Карл-Эрик вздрагивал при каждом ее слове, как будто она хлестала его по щекам. Он знал, что Джулия права. Было беспредельно жестоко заставлять Алекс видеть Джулию и тем самым раз за разом вновь переживать тот кошмар, который оборвал ее детство. Ничего хорошего и правильного не было в этом и для Джулии. Он и Биргит не могли не видеть в ней изгоя, которым она действительно стала с самого начала; она с криком появилась на свет и потом продолжала кричать и противопоставлять себя всему миру, пока не выросла. Джулия никогда не упускала ни одной возможности быть невыносимой. А Карл-Эрик и Биргит были уже немолоды, с трудом справлялись с маленьким ребенком, тем более с таким упрямым и требовательным, как Джулия.

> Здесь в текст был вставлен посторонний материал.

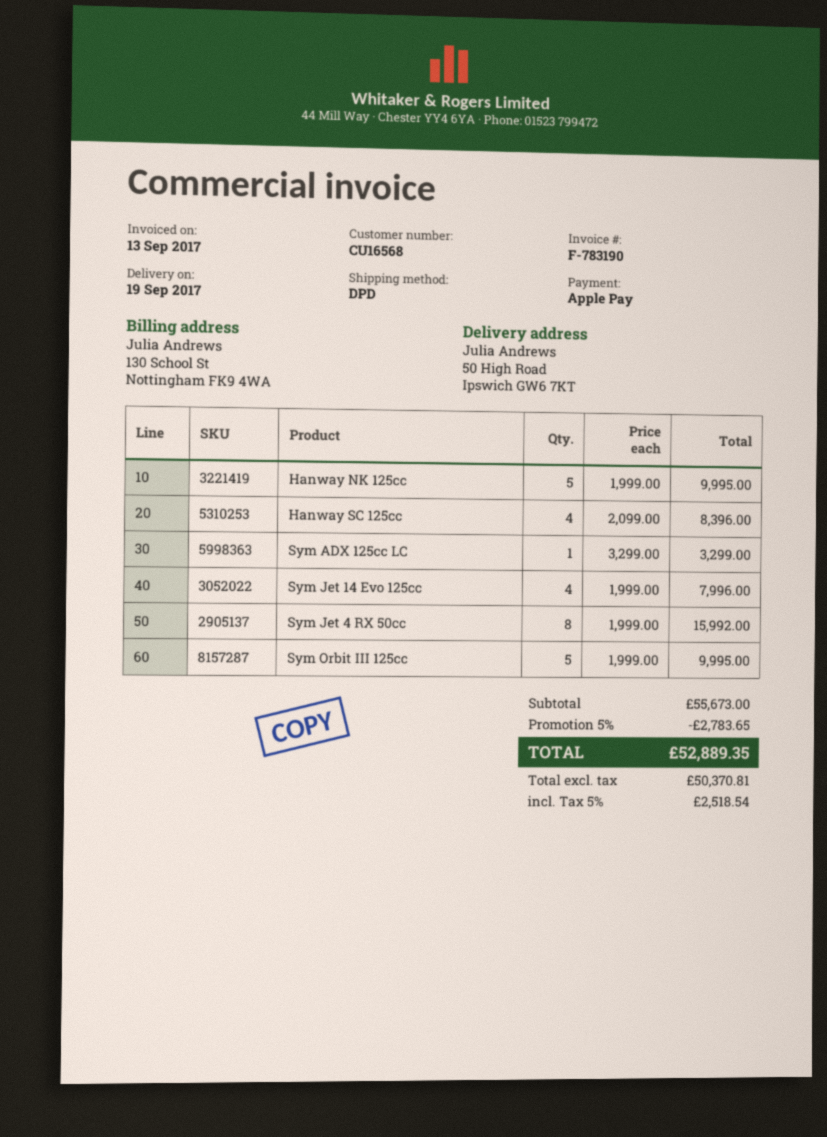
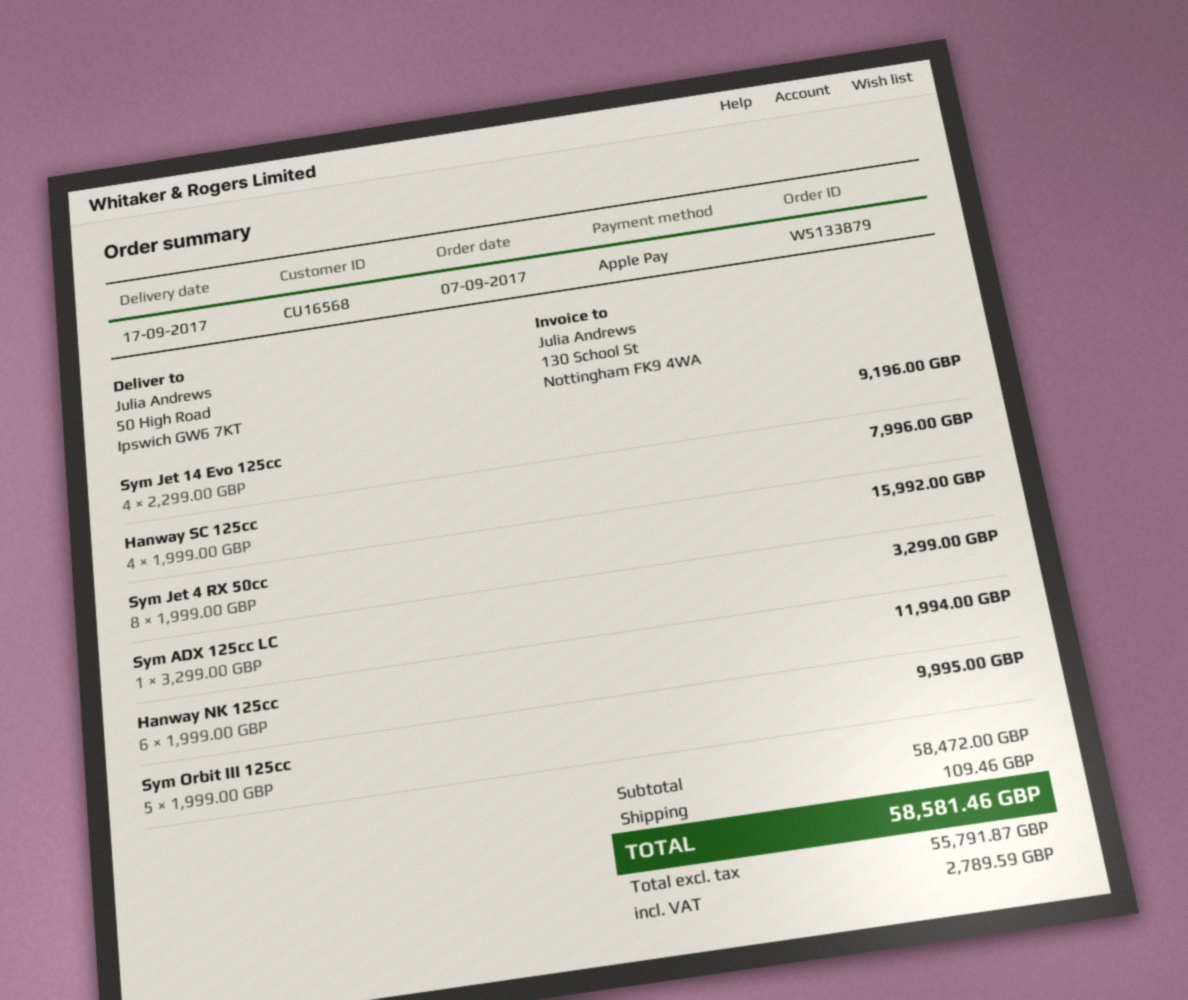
delivery date: 2017-09-19 -> 2017-09-17
Hanway NK 125cc: 5 x 1999.00 = 9995.00 -> 6 x 1999.00 = 11994.00
Hanway SC 125cc: 4 x 2099.00 = 8396.00 -> 4 x 1999.00 = 7996.00
Sym Jet 14 Evo 125cc: 4 x 1999.00 = 7996.00 -> 4 x 2299.00 = 9196.00
subtotal: 55673.00 -> 58472.00
discount: 5% = 2783.65 -> none
shipping: none -> 109.46
net: 50370.81 -> 55791.87
tax: 2518.54 -> 2789.59
total: 52889.35 -> 58581.46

На самом деле они почувствовали даже облегчение, когда однажды летом Джулия пришла домой, сочась злобой изо всех пор. Их не удивило, что Нелли по собственной инициативе рассказала Джулии правду. Нелли, злобная старая ведьма, всю жизнь действовала только в своих интересах. Наверняка она видела для себя какую-то выгоду в том, чтобы все рассказать Джулии, что наконец и сделала. Они всегда этого боялись и поэтому пытались отговорить Джулию принять предложение работать летом у Нелли, но Джулия, как обычно, с бесконечным упрямством настояла на своем.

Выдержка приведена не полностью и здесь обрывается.